§ TASK DETAILS: Only one stretch of the data below is wanted: the lines starting at the one with "- Include a copy of the Apache 2.0 license" and ending at the one with "- I won't go", both included, given again exactly.

Start of AVAILABLE DATA

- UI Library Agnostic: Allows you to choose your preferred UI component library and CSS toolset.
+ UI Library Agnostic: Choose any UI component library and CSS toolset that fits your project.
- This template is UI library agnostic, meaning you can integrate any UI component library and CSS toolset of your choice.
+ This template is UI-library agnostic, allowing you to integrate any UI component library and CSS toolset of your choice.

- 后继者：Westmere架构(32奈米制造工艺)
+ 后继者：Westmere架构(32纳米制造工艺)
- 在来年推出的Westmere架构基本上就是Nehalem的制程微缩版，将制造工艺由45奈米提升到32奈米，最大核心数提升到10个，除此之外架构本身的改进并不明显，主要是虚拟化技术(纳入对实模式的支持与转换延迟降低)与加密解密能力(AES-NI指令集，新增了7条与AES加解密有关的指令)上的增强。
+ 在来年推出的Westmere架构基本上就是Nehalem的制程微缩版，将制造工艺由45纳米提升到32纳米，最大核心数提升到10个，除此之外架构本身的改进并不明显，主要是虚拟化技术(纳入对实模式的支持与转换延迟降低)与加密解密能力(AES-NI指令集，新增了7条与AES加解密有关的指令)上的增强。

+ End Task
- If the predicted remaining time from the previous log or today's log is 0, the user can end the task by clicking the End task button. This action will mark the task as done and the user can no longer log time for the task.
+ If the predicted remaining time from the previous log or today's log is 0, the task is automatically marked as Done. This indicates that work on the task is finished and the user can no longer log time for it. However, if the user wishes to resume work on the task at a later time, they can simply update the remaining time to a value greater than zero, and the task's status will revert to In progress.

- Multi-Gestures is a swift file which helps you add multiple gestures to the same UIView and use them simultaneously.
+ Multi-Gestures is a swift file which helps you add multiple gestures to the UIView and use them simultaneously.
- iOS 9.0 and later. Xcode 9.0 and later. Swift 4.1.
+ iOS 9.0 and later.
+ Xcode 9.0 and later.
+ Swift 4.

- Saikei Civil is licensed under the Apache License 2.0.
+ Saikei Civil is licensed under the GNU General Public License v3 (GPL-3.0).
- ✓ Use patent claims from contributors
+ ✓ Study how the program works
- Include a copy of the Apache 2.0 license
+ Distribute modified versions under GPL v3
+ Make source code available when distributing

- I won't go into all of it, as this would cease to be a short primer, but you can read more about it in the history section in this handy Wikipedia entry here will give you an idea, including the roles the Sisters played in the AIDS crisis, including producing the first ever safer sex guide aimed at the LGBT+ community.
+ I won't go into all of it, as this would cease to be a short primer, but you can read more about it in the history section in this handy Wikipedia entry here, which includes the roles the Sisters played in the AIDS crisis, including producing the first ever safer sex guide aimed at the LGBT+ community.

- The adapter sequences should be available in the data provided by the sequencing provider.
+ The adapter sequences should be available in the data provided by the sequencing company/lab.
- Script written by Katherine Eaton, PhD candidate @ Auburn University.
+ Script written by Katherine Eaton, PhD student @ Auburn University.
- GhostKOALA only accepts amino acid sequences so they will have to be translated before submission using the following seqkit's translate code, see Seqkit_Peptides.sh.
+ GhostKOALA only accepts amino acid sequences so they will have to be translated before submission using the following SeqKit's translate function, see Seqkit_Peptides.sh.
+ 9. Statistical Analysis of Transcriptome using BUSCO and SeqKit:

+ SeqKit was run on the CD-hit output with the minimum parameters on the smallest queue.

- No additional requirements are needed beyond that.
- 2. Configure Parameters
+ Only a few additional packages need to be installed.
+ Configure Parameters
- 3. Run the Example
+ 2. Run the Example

End of AVAILABLE DATA

§ SOLUTION FOR THIS PROBLEM:
- Include a copy of the Apache 2.0 license
+ Distribute modified versions under GPL v3
+ Make source code available when distributing

- I won't go into all of it, as this would cease to be a short primer, but you can read more about it in the history section in this handy Wikipedia entry here will give you an idea, including the roles the Sisters played in the AIDS crisis, including producing the first ever safer sex guide aimed at the LGBT+ community.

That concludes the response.